Scaling, Securing, and Next Steps
For a small team, the single-host Docker Compose deployment is a practical starting point. As Authentik becomes a dependency for more applications, add monitoring for container health, PostgreSQL disk usage, certificate expiry, login failures, and SMTP delivery. Keep your upgrade process conservative: read the Authentik release notes, download the new Compose file when instructed, back up the database and configuration, pull images, and verify login plus one application integration before considering the upgrade complete.
The most important security improvements are operational rather than cosmetic. Require MFA for administrators, avoid sharing admin accounts, use groups for application access, limit trusted proxy CIDRs, keep the Docker socket decision intentional, and test restores.

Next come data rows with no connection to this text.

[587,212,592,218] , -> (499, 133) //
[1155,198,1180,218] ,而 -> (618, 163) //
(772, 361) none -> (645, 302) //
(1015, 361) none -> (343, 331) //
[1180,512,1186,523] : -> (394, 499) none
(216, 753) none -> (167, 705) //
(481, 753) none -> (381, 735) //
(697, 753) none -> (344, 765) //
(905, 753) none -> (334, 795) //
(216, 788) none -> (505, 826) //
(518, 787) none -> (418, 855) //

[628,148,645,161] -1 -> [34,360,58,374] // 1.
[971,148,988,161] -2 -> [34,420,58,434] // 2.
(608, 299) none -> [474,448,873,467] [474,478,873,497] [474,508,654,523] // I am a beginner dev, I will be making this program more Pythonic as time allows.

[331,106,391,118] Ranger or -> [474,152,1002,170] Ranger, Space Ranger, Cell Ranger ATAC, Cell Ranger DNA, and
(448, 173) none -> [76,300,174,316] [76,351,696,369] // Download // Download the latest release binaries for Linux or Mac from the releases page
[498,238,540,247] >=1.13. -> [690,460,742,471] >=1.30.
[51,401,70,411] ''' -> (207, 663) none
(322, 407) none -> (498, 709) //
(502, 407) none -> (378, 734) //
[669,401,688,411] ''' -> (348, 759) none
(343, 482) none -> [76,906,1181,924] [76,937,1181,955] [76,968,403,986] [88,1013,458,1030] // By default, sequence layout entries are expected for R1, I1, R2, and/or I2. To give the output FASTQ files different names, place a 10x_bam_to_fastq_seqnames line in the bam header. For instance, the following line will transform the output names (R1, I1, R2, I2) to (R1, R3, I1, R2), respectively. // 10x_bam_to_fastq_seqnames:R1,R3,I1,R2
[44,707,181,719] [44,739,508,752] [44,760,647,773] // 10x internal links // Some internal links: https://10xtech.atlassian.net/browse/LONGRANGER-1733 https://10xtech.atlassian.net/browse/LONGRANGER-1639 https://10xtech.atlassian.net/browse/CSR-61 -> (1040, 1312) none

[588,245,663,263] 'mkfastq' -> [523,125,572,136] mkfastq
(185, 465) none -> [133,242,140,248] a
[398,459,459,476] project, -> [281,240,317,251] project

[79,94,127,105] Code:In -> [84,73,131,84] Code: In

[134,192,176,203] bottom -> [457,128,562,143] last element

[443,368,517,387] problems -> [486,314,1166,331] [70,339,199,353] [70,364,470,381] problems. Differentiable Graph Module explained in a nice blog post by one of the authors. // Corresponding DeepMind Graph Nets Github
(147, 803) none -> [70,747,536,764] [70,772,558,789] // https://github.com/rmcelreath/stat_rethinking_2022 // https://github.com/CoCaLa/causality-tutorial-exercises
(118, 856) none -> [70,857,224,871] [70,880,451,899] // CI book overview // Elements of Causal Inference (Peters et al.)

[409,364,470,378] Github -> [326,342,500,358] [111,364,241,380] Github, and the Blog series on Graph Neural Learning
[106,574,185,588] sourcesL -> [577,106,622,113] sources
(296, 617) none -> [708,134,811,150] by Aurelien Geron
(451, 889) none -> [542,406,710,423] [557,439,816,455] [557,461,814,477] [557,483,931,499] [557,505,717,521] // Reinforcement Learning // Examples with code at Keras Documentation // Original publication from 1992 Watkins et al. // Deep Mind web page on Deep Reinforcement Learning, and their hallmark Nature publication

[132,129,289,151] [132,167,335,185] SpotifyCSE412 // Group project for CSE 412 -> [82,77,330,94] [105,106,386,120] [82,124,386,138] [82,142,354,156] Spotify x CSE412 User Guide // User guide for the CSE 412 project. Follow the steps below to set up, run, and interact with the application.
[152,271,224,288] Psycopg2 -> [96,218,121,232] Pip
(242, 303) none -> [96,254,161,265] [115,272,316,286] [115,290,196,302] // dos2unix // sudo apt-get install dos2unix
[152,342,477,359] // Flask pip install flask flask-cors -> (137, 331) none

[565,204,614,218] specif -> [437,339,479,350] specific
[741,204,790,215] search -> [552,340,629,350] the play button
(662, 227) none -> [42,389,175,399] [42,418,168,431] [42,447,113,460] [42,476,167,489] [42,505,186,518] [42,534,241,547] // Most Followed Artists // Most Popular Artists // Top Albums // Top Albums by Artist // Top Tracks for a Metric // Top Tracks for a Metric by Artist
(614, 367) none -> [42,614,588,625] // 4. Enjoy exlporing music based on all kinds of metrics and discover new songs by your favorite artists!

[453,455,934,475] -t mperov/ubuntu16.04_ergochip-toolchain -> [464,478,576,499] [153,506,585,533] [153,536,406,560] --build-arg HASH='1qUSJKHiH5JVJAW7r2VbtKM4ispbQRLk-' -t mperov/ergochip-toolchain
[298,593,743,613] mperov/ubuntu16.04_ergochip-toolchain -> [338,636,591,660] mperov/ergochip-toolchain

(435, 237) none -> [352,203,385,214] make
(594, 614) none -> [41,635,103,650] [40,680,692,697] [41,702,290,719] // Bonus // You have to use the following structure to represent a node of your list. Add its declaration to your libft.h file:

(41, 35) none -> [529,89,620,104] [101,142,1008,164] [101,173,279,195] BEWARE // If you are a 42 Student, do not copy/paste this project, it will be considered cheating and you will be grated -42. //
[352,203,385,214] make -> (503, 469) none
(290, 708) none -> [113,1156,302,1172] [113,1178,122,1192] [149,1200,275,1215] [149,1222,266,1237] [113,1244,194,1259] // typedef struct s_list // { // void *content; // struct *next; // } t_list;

Document an emergency path for what to do if Authentik is unavailable, because identity outages can lock you out of the very tools you need to fix the outage.
By following this guide, you now have a self-hosted identity provider that can centralize login for your applications, enforce stronger access policies, and give you a foundation for SSO across a growing server environment. Next, integrate one low-risk application with OIDC, invite a test user, verify backup restoration on a separate host, and then gradually move additional services behind Authentik.